--- Your task ---
Type the records that follow again exactly as written, but drop the pictures.

(Beginning of Given information)

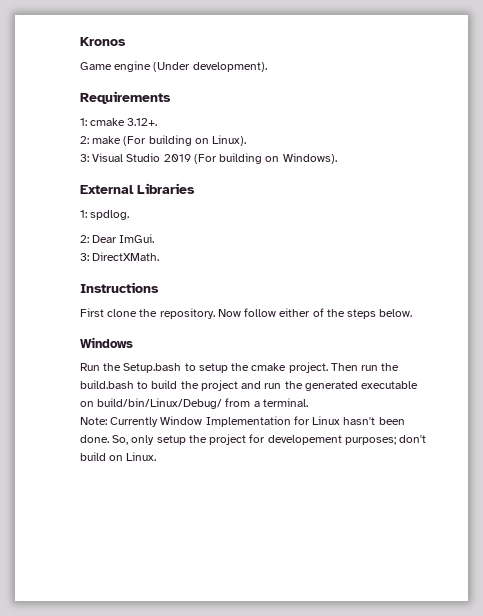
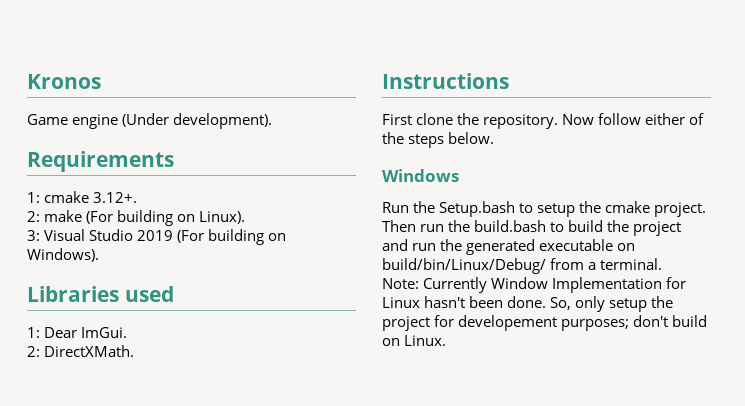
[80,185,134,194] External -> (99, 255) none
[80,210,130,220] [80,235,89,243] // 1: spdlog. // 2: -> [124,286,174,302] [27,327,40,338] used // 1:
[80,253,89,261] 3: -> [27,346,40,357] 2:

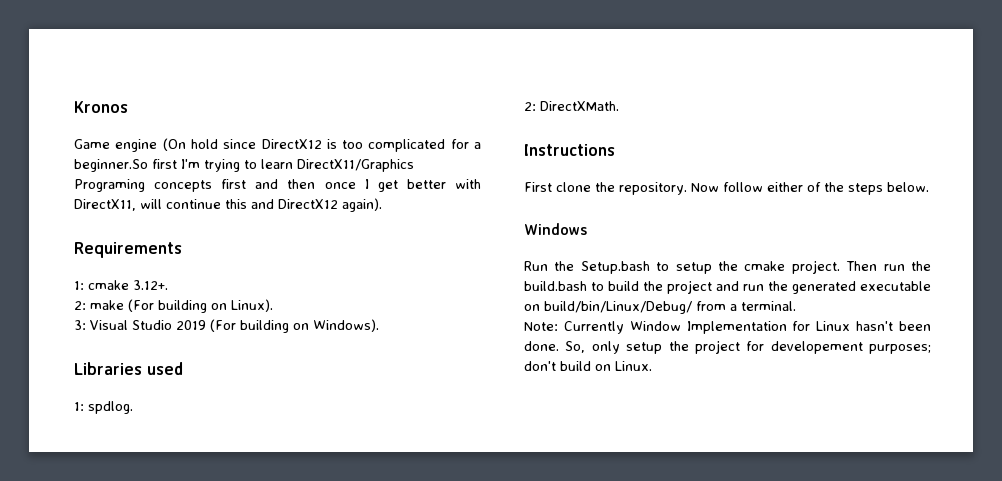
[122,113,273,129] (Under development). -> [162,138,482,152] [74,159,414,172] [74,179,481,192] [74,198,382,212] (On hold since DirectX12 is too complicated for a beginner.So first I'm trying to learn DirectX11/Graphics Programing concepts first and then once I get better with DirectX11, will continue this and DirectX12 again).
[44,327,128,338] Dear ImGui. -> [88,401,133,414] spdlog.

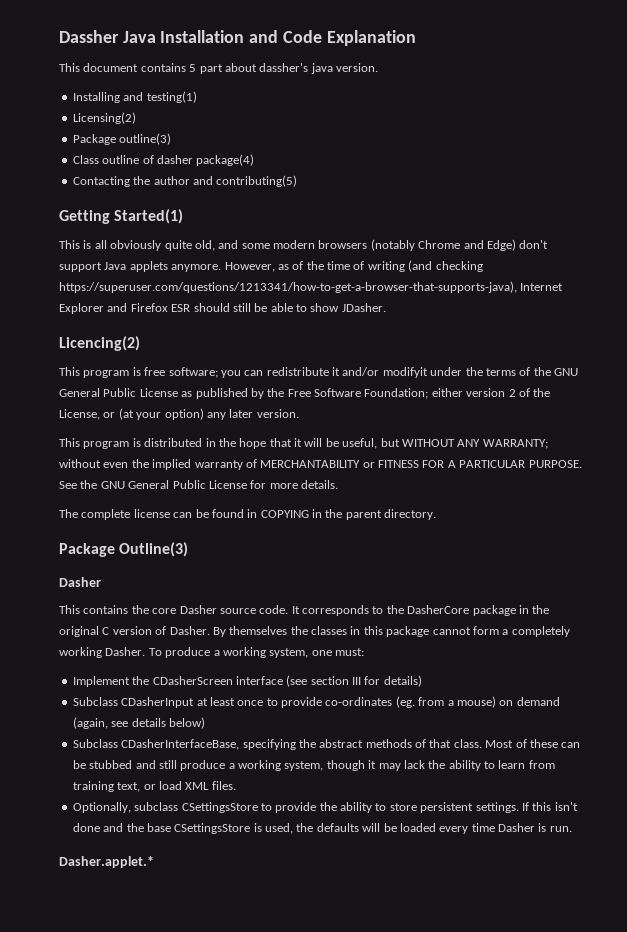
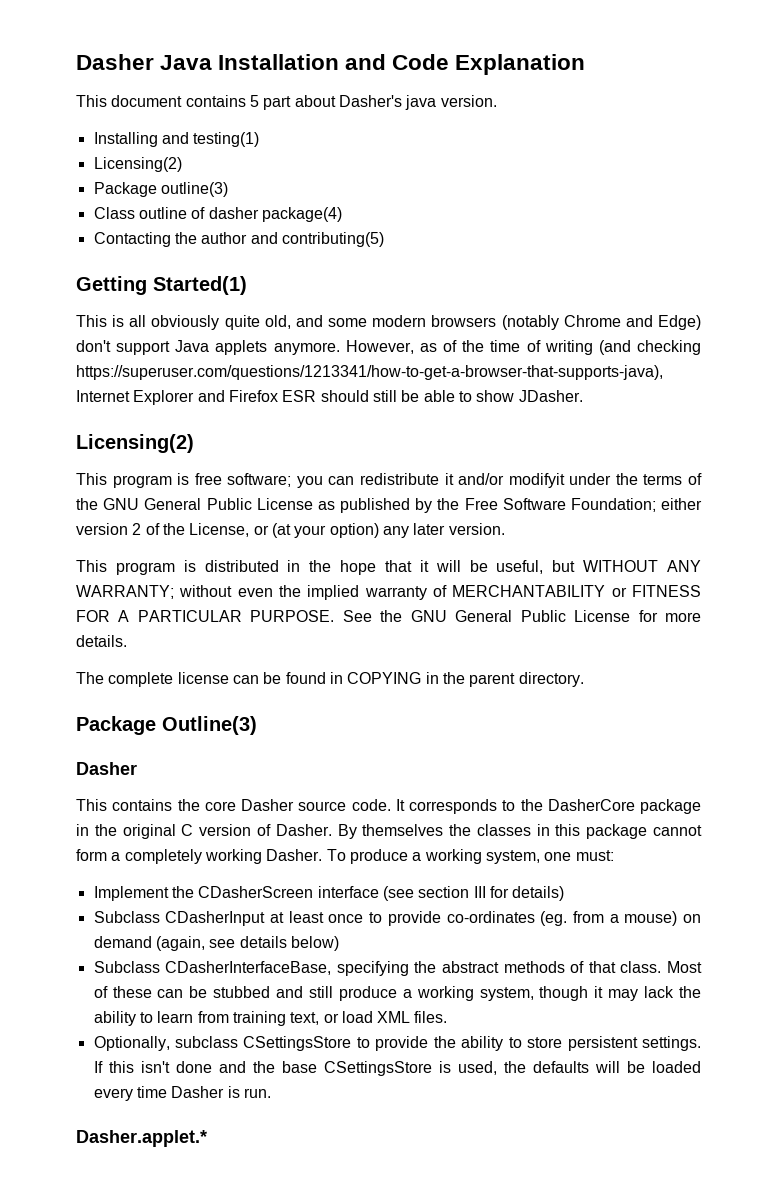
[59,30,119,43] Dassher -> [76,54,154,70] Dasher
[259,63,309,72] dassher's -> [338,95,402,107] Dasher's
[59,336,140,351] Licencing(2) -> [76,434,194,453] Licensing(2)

(End of Given information)

--- Answer for the task ---
[80,185,134,194] External -> (99, 255) none
[80,210,130,220] [80,235,89,243] // 1: spdlog. // 2: -> [124,286,174,302] [27,327,40,338] used // 1:
[80,253,89,261] 3: -> [27,346,40,357] 2:

[122,113,273,129] (Under development). -> [162,138,482,152] [74,159,414,172] [74,179,481,192] [74,198,382,212] (On hold since DirectX12 is too complicated for a beginner.So first I'm trying to learn DirectX11/Graphics Programing concepts first and then once I get better with DirectX11, will continue this and DirectX12 again).
[44,327,128,338] Dear ImGui. -> [88,401,133,414] spdlog.

[59,30,119,43] Dassher -> [76,54,154,70] Dasher
[259,63,309,72] dassher's -> [338,95,402,107] Dasher's
[59,336,140,351] Licencing(2) -> [76,434,194,453] Licensing(2)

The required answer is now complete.